___ Data ___
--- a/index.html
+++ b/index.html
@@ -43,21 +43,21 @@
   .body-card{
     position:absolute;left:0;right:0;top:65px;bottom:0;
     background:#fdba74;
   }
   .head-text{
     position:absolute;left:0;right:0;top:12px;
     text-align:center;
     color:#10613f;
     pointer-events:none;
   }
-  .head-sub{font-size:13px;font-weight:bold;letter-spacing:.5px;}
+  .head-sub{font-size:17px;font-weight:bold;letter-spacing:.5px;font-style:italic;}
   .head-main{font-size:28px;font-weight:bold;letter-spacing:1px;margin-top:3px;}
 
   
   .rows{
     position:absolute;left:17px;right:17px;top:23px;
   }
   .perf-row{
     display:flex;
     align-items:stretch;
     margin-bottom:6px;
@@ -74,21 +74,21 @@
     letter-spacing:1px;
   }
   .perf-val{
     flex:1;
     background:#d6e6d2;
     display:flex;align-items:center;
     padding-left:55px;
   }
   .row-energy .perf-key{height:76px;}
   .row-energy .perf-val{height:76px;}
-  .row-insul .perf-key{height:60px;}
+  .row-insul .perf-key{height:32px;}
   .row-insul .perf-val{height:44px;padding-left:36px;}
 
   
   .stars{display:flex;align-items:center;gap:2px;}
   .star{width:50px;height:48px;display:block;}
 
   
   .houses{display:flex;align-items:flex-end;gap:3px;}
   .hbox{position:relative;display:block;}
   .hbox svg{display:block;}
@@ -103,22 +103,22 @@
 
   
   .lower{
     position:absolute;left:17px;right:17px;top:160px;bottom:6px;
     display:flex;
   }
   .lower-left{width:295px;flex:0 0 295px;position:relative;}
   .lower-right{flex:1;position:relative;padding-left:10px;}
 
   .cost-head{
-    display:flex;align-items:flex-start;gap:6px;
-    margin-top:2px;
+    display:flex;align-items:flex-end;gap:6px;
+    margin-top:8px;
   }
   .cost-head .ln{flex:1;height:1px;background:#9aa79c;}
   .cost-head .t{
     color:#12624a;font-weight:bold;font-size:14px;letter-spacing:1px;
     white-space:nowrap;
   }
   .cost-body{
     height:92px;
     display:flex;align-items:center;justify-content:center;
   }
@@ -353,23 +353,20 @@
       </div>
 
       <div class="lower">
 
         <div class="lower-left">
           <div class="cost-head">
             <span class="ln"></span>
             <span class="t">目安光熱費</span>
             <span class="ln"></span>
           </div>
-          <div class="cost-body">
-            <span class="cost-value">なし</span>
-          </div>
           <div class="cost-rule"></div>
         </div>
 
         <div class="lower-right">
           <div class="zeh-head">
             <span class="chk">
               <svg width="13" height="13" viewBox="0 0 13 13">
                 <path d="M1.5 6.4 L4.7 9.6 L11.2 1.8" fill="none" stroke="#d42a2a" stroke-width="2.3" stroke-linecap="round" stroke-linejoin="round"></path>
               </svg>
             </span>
___
___ Data ___
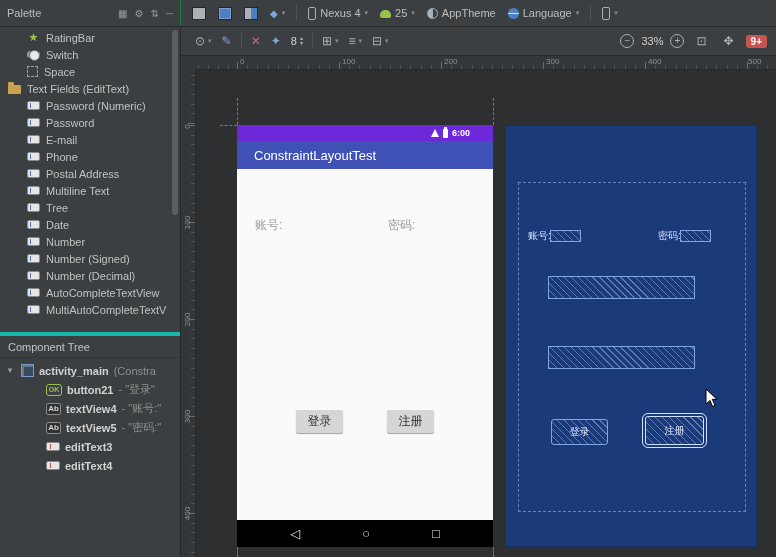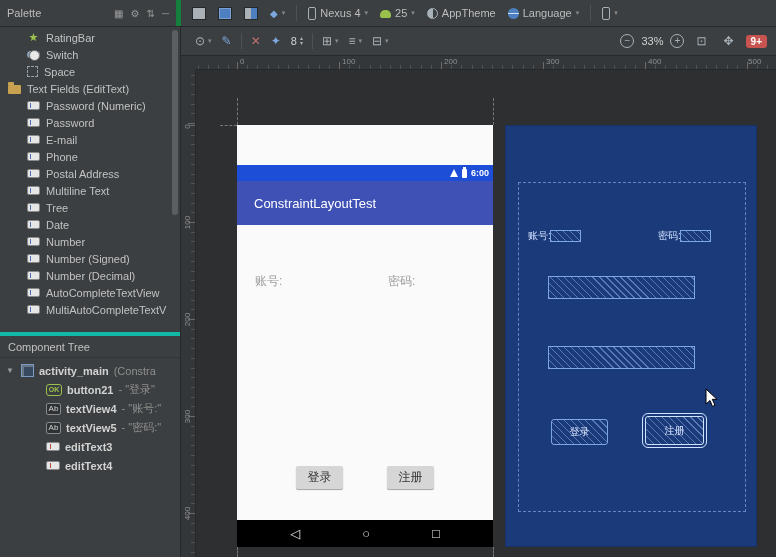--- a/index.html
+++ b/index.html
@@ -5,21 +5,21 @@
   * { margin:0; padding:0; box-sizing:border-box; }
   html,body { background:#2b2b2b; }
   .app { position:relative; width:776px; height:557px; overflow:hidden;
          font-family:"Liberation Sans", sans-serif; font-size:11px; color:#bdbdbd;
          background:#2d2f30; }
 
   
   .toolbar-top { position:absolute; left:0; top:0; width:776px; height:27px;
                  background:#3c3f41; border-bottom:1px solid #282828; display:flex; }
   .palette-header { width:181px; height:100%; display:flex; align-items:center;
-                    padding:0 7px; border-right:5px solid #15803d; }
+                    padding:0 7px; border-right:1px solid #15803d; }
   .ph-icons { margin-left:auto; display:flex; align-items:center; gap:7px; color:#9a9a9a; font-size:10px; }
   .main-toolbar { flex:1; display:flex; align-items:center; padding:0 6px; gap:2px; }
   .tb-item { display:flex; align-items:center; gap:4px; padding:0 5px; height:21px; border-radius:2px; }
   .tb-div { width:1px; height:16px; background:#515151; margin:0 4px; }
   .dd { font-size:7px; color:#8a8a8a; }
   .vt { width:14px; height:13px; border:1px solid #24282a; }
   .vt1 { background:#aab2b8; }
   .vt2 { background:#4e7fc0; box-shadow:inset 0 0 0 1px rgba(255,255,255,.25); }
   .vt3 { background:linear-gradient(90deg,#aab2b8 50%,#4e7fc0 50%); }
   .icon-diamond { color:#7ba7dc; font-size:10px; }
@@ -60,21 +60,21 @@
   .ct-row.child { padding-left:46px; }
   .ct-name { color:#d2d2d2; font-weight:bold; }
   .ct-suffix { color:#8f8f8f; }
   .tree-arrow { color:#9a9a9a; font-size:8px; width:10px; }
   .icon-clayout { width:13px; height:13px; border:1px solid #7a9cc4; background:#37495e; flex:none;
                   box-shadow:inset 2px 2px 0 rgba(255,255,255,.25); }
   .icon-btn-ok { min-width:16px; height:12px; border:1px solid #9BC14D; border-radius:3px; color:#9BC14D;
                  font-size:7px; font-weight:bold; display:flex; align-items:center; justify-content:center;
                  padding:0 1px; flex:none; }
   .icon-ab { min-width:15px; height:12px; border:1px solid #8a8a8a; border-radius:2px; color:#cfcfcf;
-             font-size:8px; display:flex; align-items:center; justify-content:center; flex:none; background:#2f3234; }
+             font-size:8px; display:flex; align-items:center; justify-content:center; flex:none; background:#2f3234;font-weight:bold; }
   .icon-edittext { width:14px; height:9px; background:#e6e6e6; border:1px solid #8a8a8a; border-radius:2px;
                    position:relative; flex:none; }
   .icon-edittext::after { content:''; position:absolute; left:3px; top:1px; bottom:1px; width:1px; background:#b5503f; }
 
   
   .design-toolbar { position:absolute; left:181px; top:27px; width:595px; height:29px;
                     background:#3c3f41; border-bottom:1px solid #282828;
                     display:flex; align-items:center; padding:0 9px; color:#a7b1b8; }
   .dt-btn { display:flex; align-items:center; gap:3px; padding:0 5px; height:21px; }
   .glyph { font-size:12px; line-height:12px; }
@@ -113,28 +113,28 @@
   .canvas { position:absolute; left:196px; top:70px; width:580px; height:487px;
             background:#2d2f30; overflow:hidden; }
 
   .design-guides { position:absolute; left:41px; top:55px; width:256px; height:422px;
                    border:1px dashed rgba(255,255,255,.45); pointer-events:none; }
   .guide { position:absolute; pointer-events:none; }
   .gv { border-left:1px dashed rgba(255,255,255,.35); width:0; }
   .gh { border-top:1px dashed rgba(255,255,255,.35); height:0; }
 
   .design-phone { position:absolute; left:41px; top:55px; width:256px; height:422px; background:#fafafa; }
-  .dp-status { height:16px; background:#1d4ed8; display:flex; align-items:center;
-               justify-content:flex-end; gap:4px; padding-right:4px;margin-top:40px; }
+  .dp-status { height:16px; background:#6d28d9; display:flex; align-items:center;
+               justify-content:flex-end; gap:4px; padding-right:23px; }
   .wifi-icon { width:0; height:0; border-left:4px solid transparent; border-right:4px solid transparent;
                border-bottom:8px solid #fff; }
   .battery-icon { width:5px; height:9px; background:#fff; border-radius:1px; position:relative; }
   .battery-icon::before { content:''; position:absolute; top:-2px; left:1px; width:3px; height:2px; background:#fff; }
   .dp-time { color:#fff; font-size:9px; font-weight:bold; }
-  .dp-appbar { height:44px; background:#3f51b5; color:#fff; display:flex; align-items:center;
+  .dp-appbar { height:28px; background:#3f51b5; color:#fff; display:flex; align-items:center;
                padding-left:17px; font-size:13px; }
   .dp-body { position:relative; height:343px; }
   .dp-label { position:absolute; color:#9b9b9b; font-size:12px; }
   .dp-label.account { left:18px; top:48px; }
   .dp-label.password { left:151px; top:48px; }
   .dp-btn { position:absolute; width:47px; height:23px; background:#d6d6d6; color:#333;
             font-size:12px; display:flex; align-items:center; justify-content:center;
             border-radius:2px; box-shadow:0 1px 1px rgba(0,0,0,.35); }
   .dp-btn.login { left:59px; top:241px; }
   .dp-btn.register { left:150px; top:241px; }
___
Task: Return a word-for-word copy of the lines above from the one holding "top:27px; width:595px; height:29px;" through the one holding "width:5px; height:9px; background:#fff;", with both of them included and nothing besides.

Response below:
   .design-toolbar { position:absolute; left:181px; top:27px; width:595px; height:29px;
                     background:#3c3f41; border-bottom:1px solid #282828;
                     display:flex; align-items:center; padding:0 9px; color:#a7b1b8; }
   .dt-btn { display:flex; align-items:center; gap:3px; padding:0 5px; height:21px; }
   .glyph { font-size:12px; line-height:12px; }
@@ -113,28 +113,28 @@
   .canvas { position:absolute; left:196px; top:70px; width:580px; height:487px;
             background:#2d2f30; overflow:hidden; }
 
   .design-guides { position:absolute; left:41px; top:55px; width:256px; height:422px;
                    border:1px dashed rgba(255,255,255,.45); pointer-events:none; }
   .guide { position:absolute; pointer-events:none; }
   .gv { border-left:1px dashed rgba(255,255,255,.35); width:0; }
   .gh { border-top:1px dashed rgba(255,255,255,.35); height:0; }
 
   .design-phone { position:absolute; left:41px; top:55px; width:256px; height:422px; background:#fafafa; }
-  .dp-status { height:16px; background:#1d4ed8; display:flex; align-items:center;
-               justify-content:flex-end; gap:4px; padding-right:4px;margin-top:40px; }
+  .dp-status { height:16px; background:#6d28d9; display:flex; align-items:center;
+               justify-content:flex-end; gap:4px; padding-right:23px; }
   .wifi-icon { width:0; height:0; border-left:4px solid transparent; border-right:4px solid transparent;
                border-bottom:8px solid #fff; }
   .battery-icon { width:5px; height:9px; background:#fff; border-radius:1px; position:relative; }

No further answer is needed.